Centuries later, things have scarcely improved:

The Thirty Years' War was the most gigantic experiment in epidemiology to which mankind has ever been subjected. Europe, as we have seen, was a spot map of constant small outbreaks of every conceivable infectious disease; and through this area, for a little over twenty-nine years, armies marched and countermarched, and disbanded soldiers, fugitives, and deserters vagabonded far and wide. Famines resulted and populations wandered in fugitive hordes toward food and protection. Wherever men traveled, disease followed them.

In a withering footnote, one of many swipes Zinsser takes at the carnage of the First World War, he writes:

Nature sets up her experiments of epidemiology in times of war and famine, and when, as in the wars of the late nineteenth and twentieth century, these dreadful experiments can be observed by a competent medical profession, much of value to mankind may be learned. It can well be said that nobody won the last war except the medical sciences. The profit was not worth the loss, but the increase in sanitary and medical knowledge was the sole determinable gain for mankind in an otherwise utterly disastrous catastrophe.

It's precisely this tone, this perfect balance between the frustration of a scientist and the optimism of a humanist, that gives Rats, Lice and History its perennial appeal, and it's a tone Zinsser maintains all the way to the book's conclusion, which is caustic, cautionary, and celebratory all at the same time:

Typhus is not dead. It will live on for centuries, it it will continue to break into the open whenever human stupidity and brutality give it a chance, as most likely they occasionally will. But its freedom of action is being restricted, and more and more it will be confined, like other savage creatures, in the zoological gardens of controlled diseases.

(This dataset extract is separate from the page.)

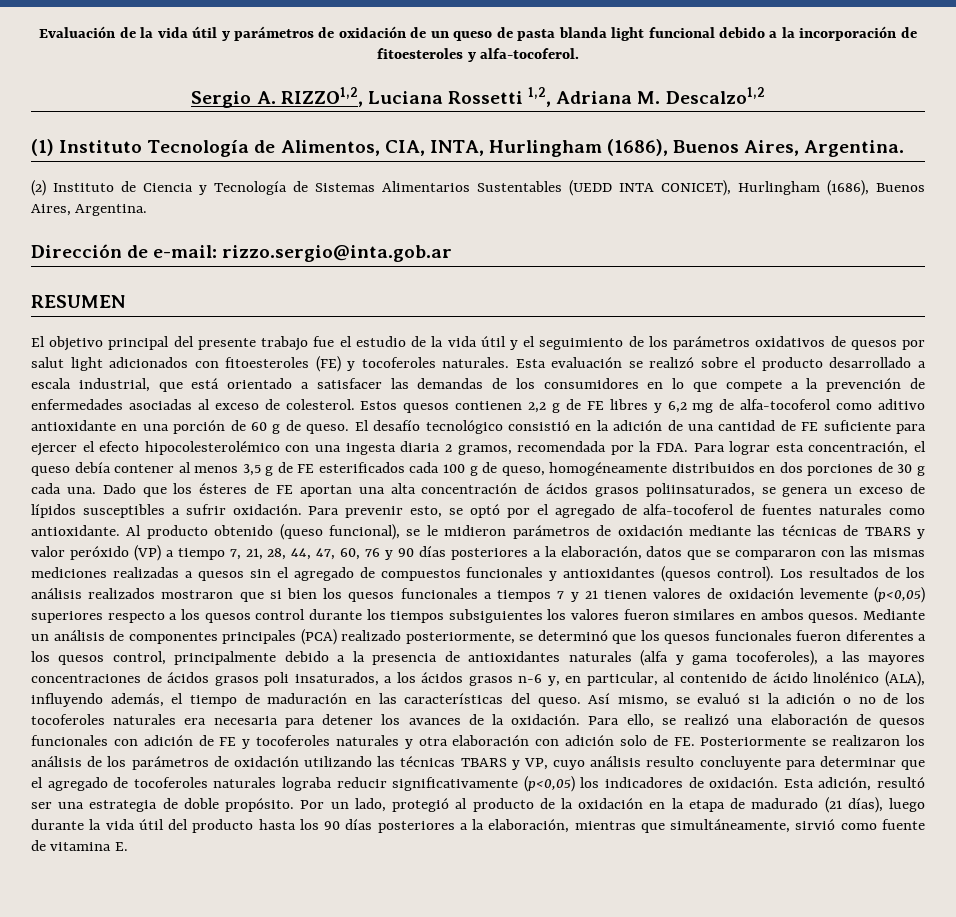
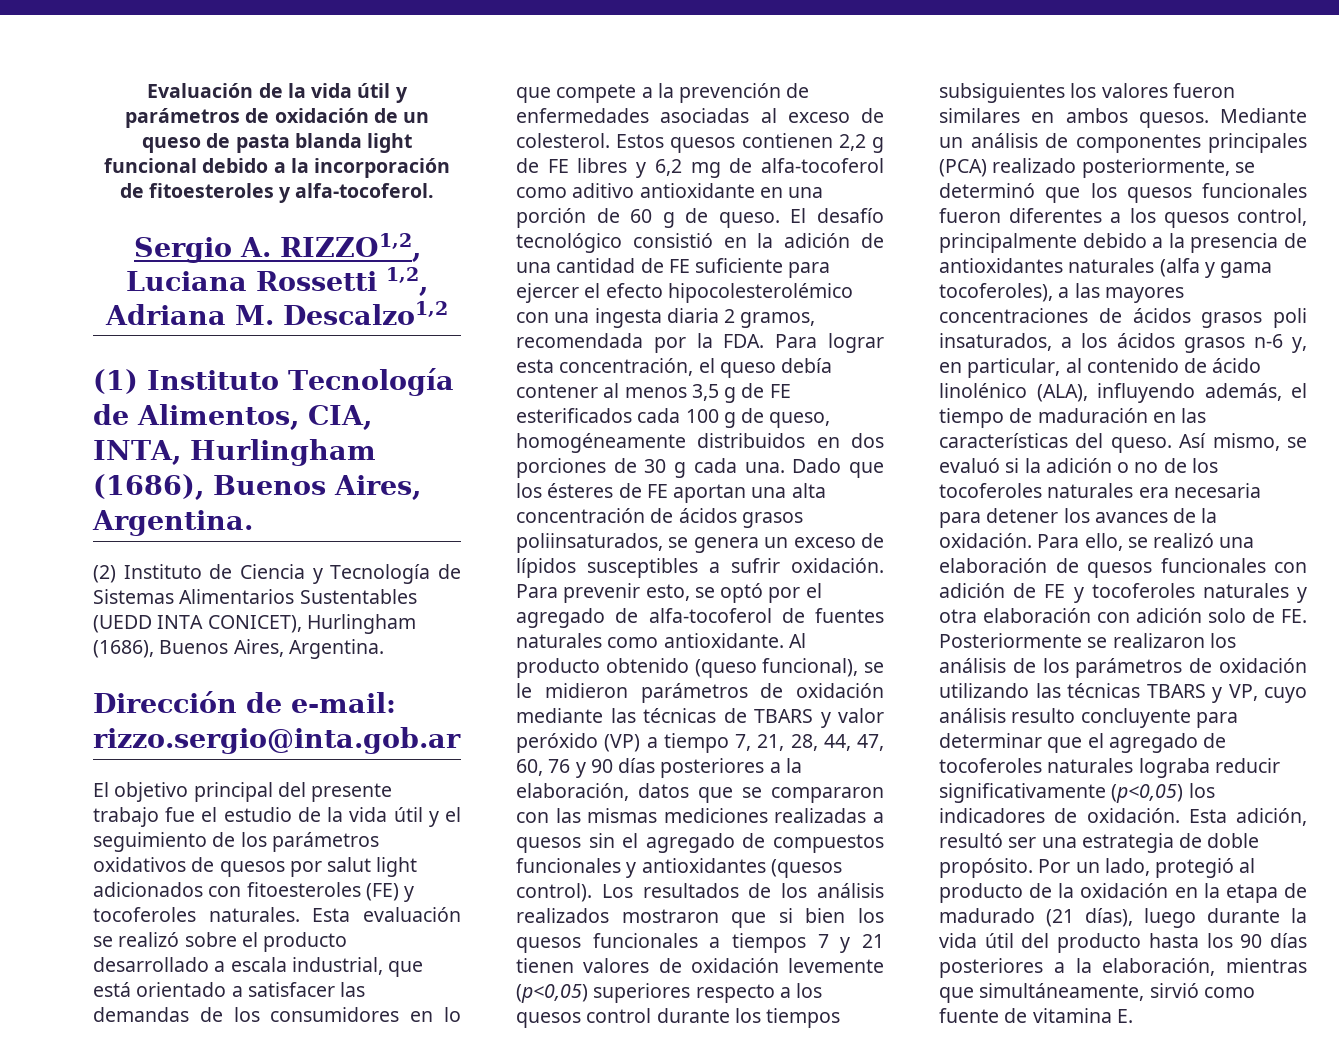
- RESUMEN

The happy day Zinsser envisioned, when all strains of typhus would be safely confined in laboratories, is as far off today as it was when he first wrote his book; the diseases abound in the modern world, and several modern countries (most certainly including the United States) have toyed with the possibility of developing 'weapons-grade' typhus for use as a biological weapon (it has a satisfyingly high mortality rate if untreated, but it can't readily be spread human-to-human). Sadly, the stupidity and brutality of humanity noted by Zinsser, also seem incapable of eradication. We can only hope a bell-note wonderful book like Rats, Lice and History survives as well, infecting everybody it touches.

2 comments:

1moreslogger said...

STEVEWRITES. Weread! Even reading on an Apple Itouch on a summer evening with loud insects it is what commands attention. Craft.

Anonymous said...

There are a lot of books out there about Plague. It's very hard to write an accessible book about it: to cover the science stuff without getting too technical, and the history without getting too dry and academic. This one looks like it has a nice balance. Thanks for bringing it to our attention.